MATERIALS PROVIDED →
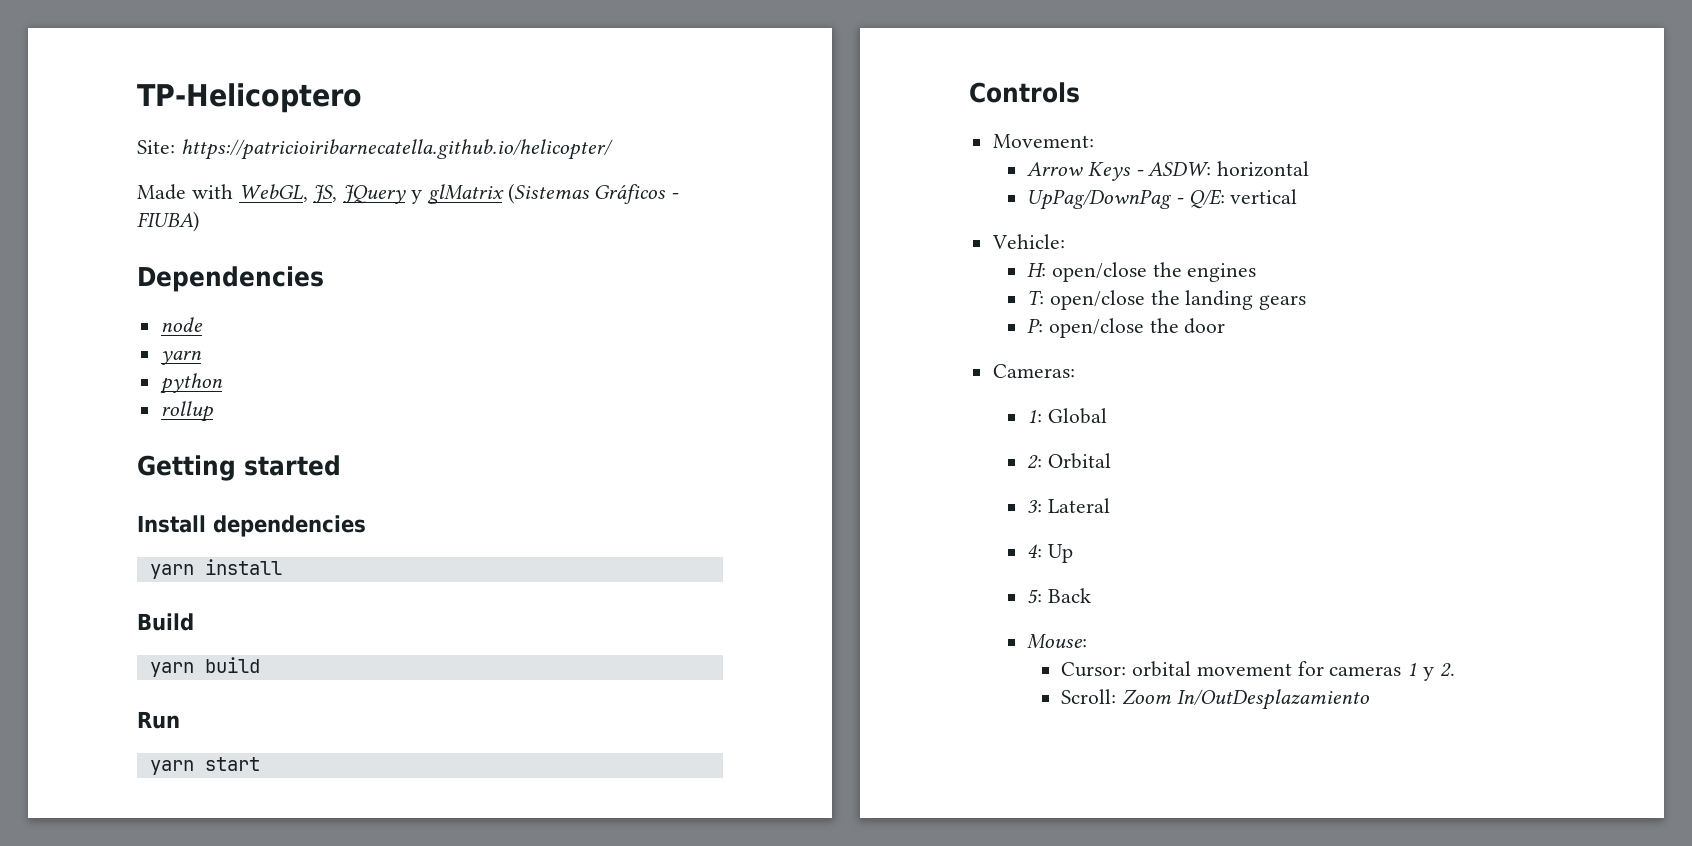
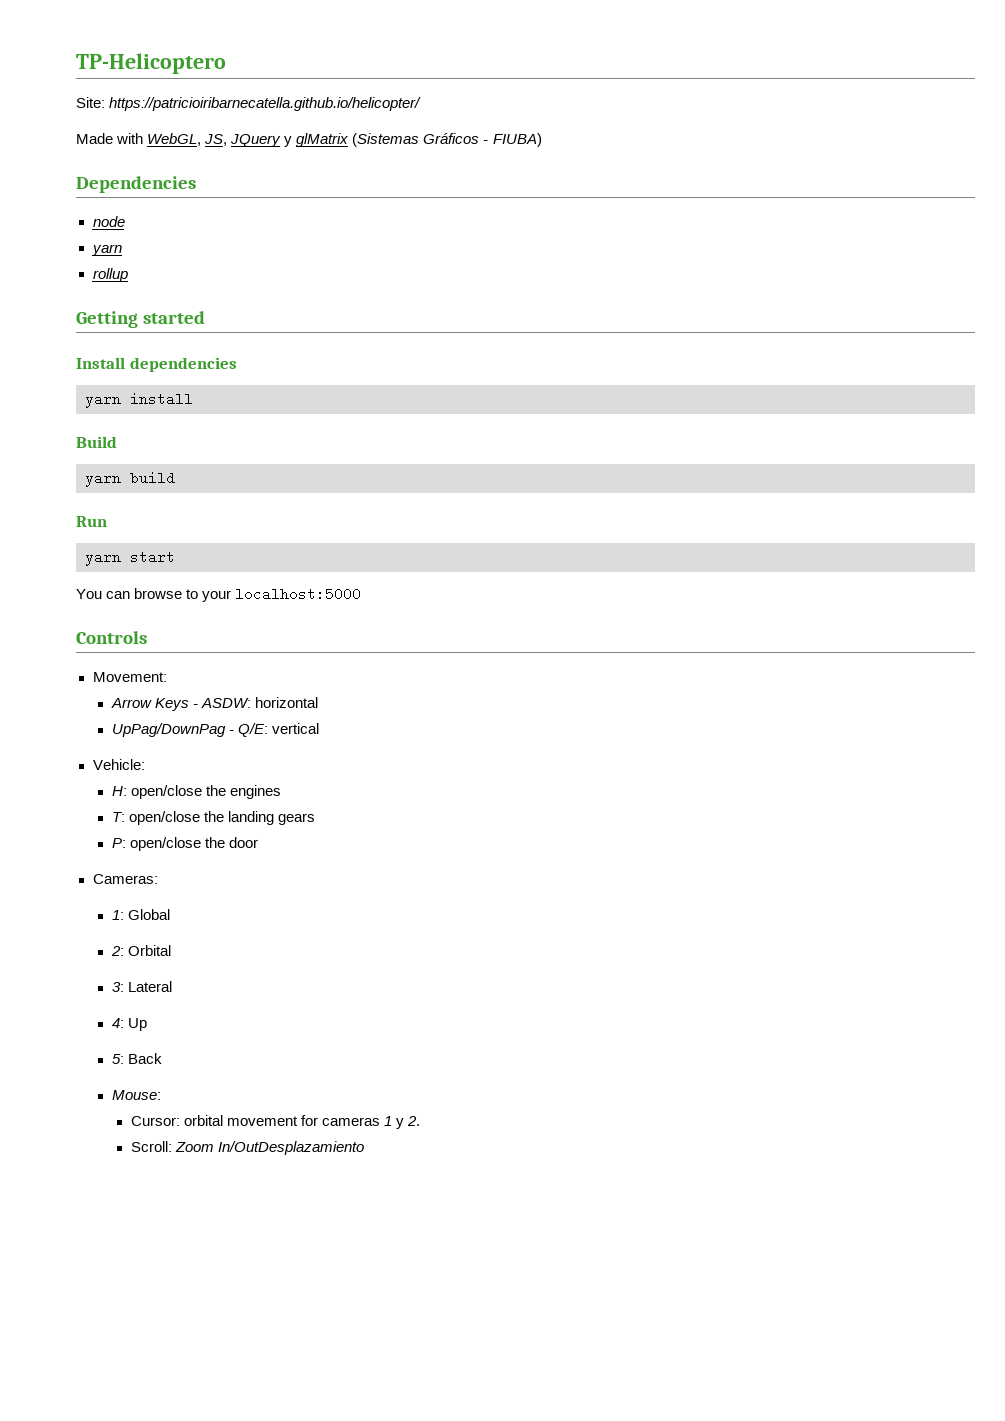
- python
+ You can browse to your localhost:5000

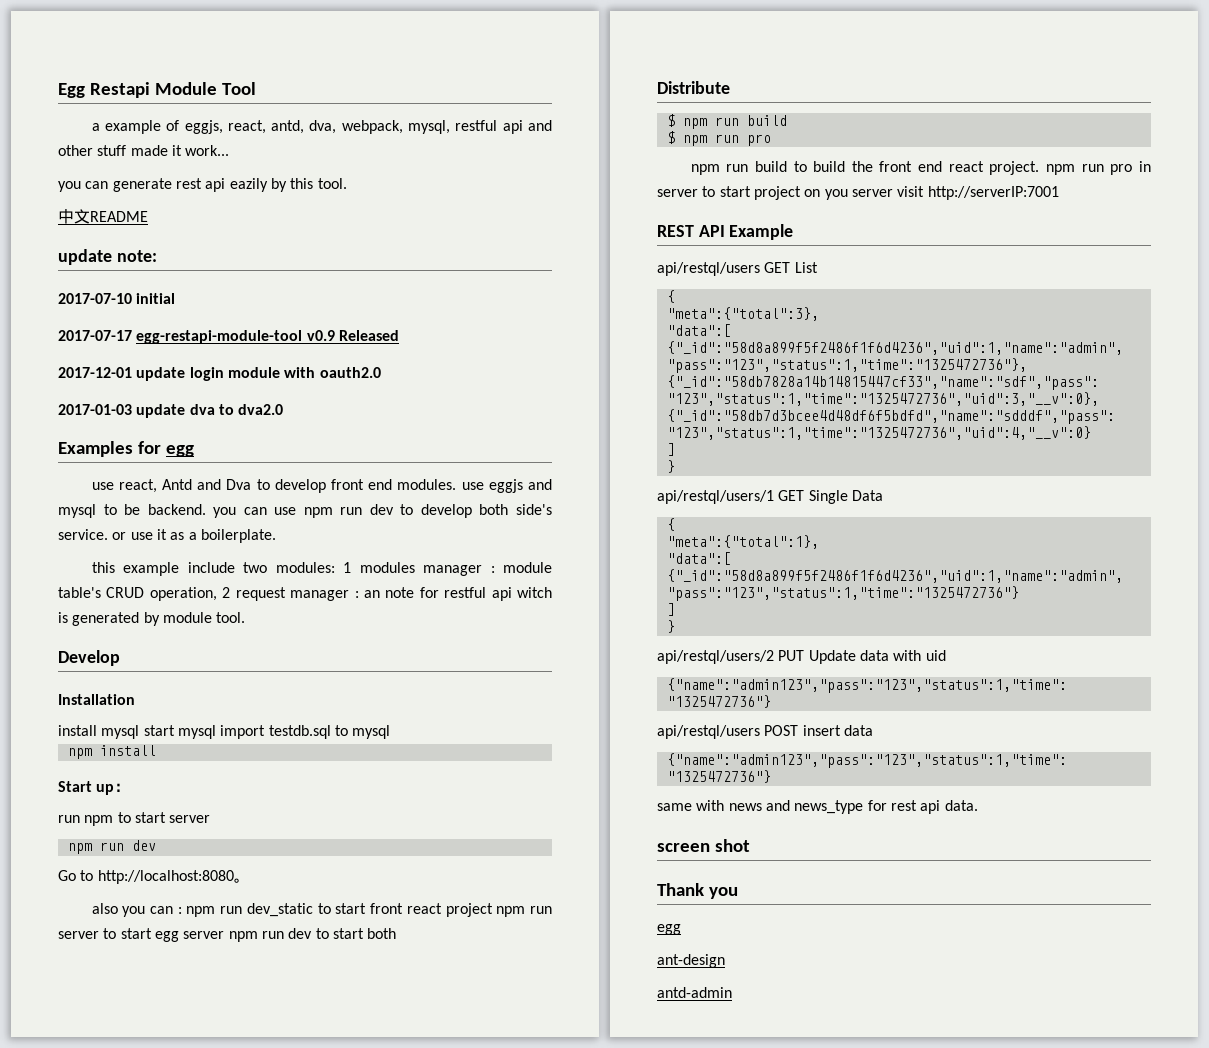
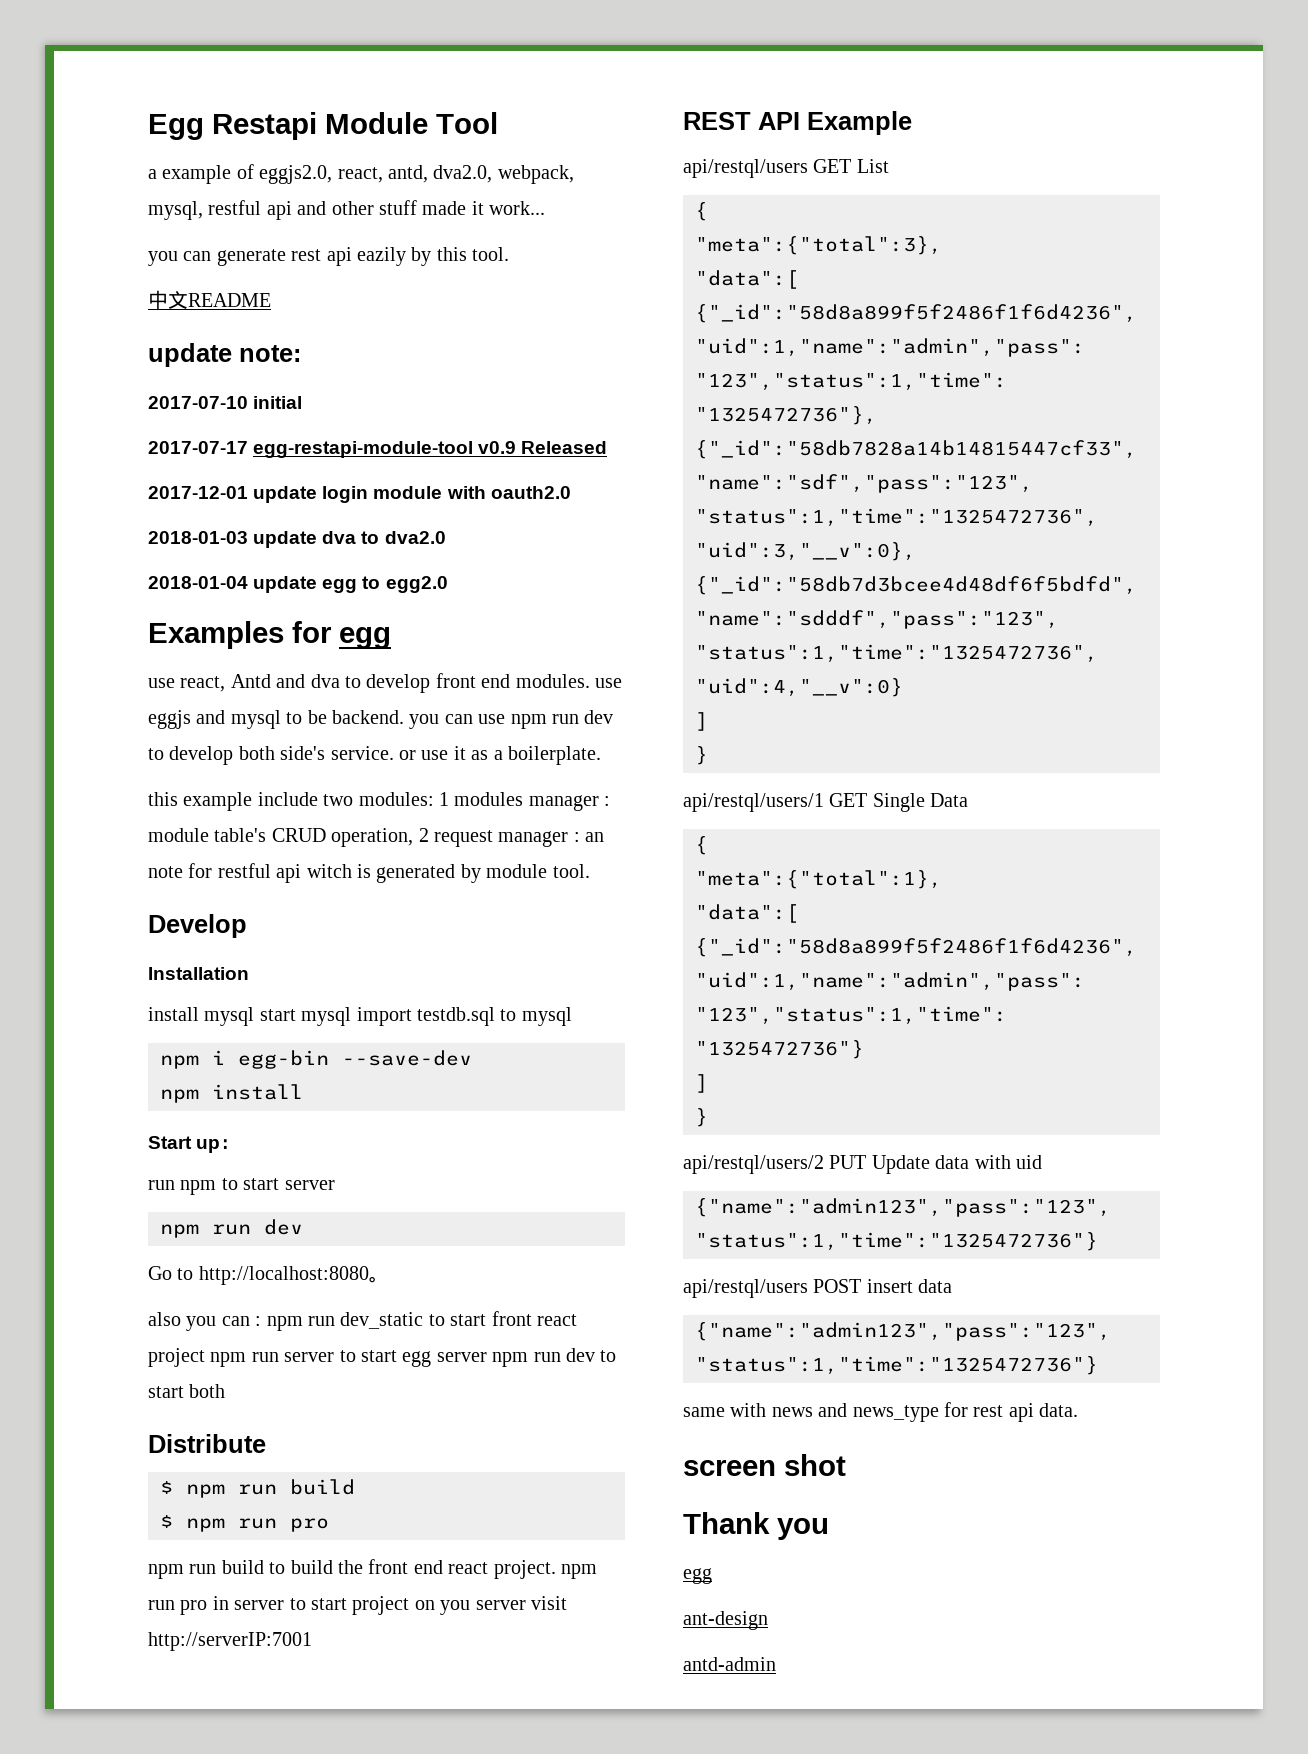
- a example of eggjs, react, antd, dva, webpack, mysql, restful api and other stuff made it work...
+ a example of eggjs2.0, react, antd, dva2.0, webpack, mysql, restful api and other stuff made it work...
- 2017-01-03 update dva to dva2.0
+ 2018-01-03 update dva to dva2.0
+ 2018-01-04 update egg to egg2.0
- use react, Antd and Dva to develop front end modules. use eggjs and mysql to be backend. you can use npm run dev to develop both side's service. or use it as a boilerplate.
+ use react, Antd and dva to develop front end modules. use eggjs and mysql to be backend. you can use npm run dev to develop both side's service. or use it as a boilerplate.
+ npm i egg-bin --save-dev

YOUR OBJECTIVE →
For this exercise, transcribe the entries above exactly, without any pictures.

ANSWER TO THIS EXERCISE →
- python
+ You can browse to your localhost:5000

- a example of eggjs, react, antd, dva, webpack, mysql, restful api and other stuff made it work...
+ a example of eggjs2.0, react, antd, dva2.0, webpack, mysql, restful api and other stuff made it work...
- 2017-01-03 update dva to dva2.0
+ 2018-01-03 update dva to dva2.0
+ 2018-01-04 update egg to egg2.0
- use react, Antd and Dva to develop front end modules. use eggjs and mysql to be backend. you can use npm run dev to develop both side's service. or use it as a boilerplate.
+ use react, Antd and dva to develop front end modules. use eggjs and mysql to be backend. you can use npm run dev to develop both side's service. or use it as a boilerplate.
+ npm i egg-bin --save-dev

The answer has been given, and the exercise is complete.